Primero, leerlo en digital no es lo mismo que en papel. Cualquier otro libro pasa leerlo en pdf, en epub o en ebook, pero Chicos, esta novela hay que manosearla, olerla, degustarla, sentirla…y luego LEER.

Leí Rayuela porque el tipo la echó

Yo, por ejemplo, leí Rayuela porque el tipo la echó en Las armas secretas, y porque Axotlol es una monstruosidad de cuento. Y con esos antecedentes, ¿cómo no voy a querer leer su novela? Entonces abrí el libro y leí. Y las páginas volaban en mis dedos. Lo leí en el orden que me dijo el argentino, mezclé El lado de acá, El lado de allá, De otros lados. Metí pa merenguera con el libro.

Y es que esa primera línea en forma de pregunta eterna con la que empieza el libro: ¿encontraría a la Maga? Te desarma para siempre y ya no puedes parar.

¿Que quién es la Maga? ¡Ja! Lean la novelaza y verán la monstruosidad de mujer que se esconde en ella.

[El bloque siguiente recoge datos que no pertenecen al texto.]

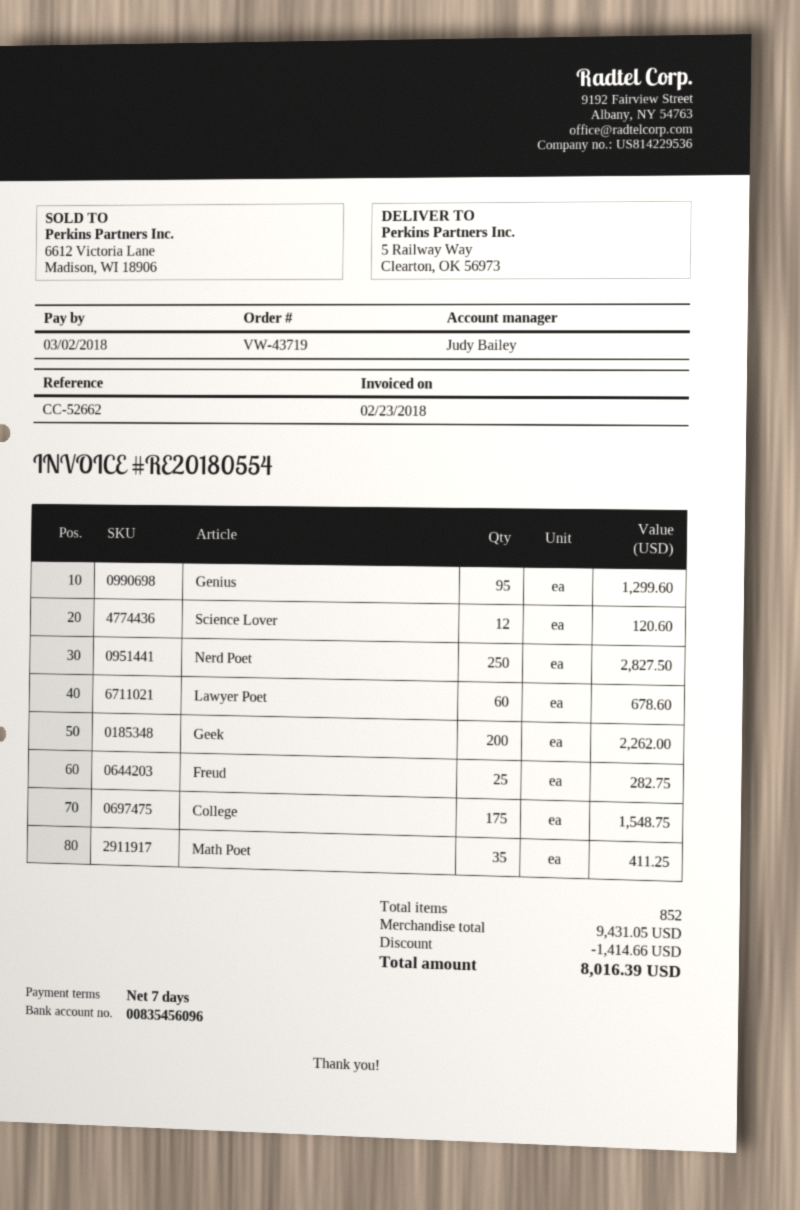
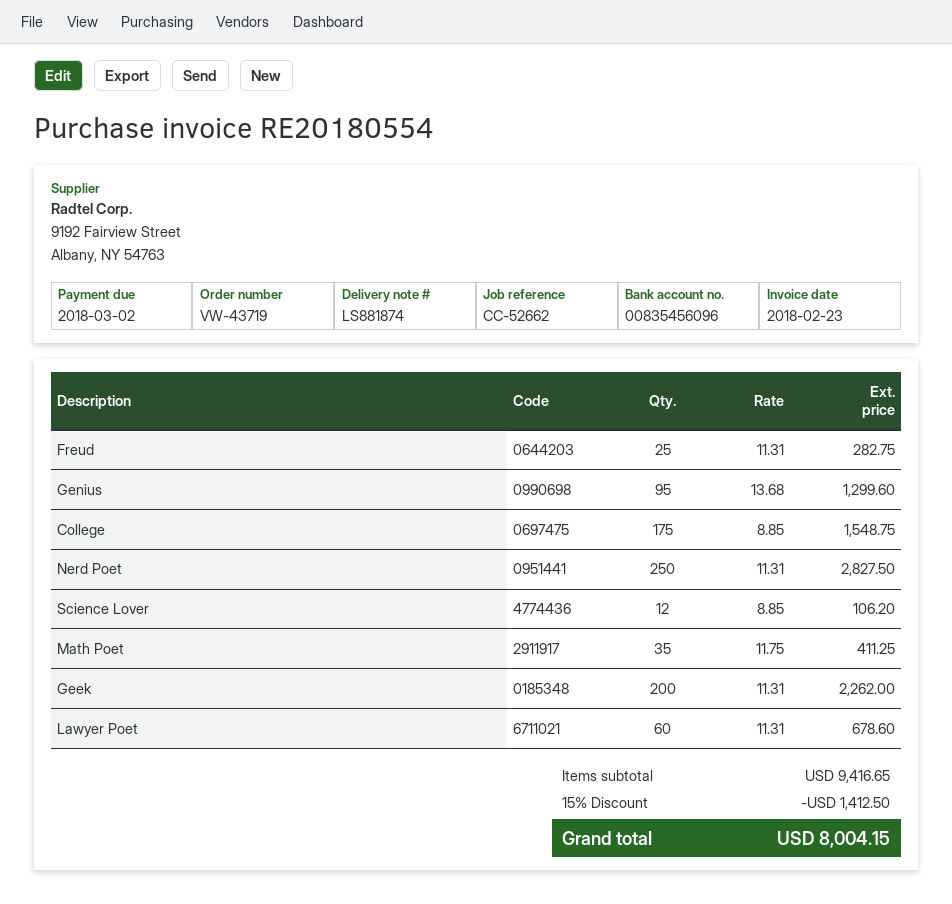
Science Lover: 12 for 120.60 -> 12 for 106.20
subtotal: 9431.05 -> 9416.65
discount: 1414.66 -> 1412.50
total: 8016.39 -> 8004.15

Yo sé que leerlo a veces es una verdadera odisea, a veces tan cargante, tan atiborrado de cosas y cosos. Leerlo es como entrar en un bazar de objetos raros donde lo mismo tropiezas con un sillón de Rococó que con un libro de la civilización cretomicénica…discos de jazz, piolines, el pon, la rayuela, locura azul…todo desparramado en palabras.

Y París. Aprendí amar a París por las líneas de Rayuela.

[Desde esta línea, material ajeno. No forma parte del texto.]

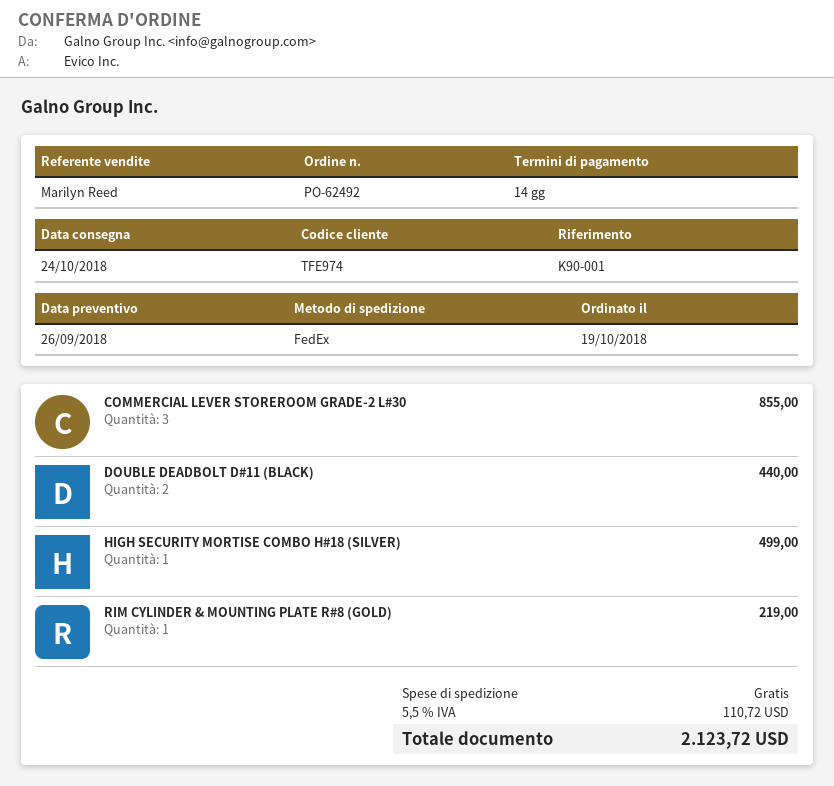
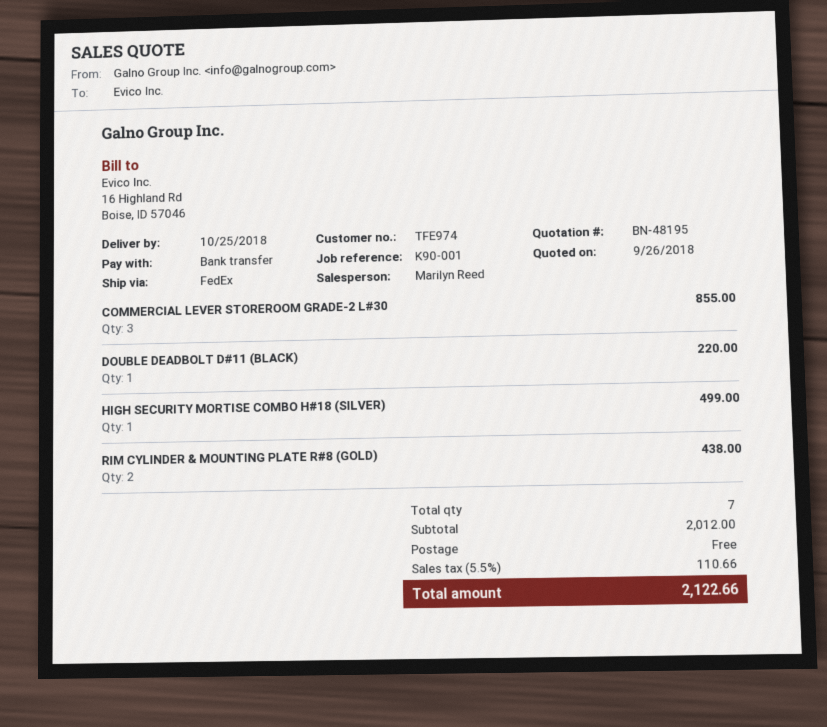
delivery date: 2018-10-24 -> 2018-10-25
DOUBLE DEADBOLT D#11 (BLACK): 2 for 440.00 -> 1 for 220.00
RIM CYLINDER & MOUNTING PLATE R#8 (GOLD): 1 for 219.00 -> 2 for 438.00
tax: 5.5% = 110.72 -> 5.5% = 110.66
total: 2123.72 -> 2122.66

¿Disertación filológica? Naaa

Miren, podría hacerles una disertación literaria y filológica de él, pero eso es basura. No lean para encajar con el gremio del primer café literario que visiten. No lean el libro porque es la novela surrealista latinoamericana de culto, o porque el espacio-tiempo hace sinergia, o porque habla de los chacras, del karma, o de jazz. No intenten encontrar la pelusa de la contrapelusa dentro su historia. Ni quieran ir luego a una reunión de amigos para mojonear a cuenta Rayuela.

No lean Rayuela para parecer intelectuales. No sean intelectuales si van a leer Rayuela. Sean niños jugando al pon, o a los agarrados, o a las escondidas, si les gusta. Gócenla…disfrútenla. Y si no les gusta, igual, sean niños que tiran un juguete cuando no lo quieren. Y ya. Sean como son los niños: sinceros y honestos si deciden leer Rayuela.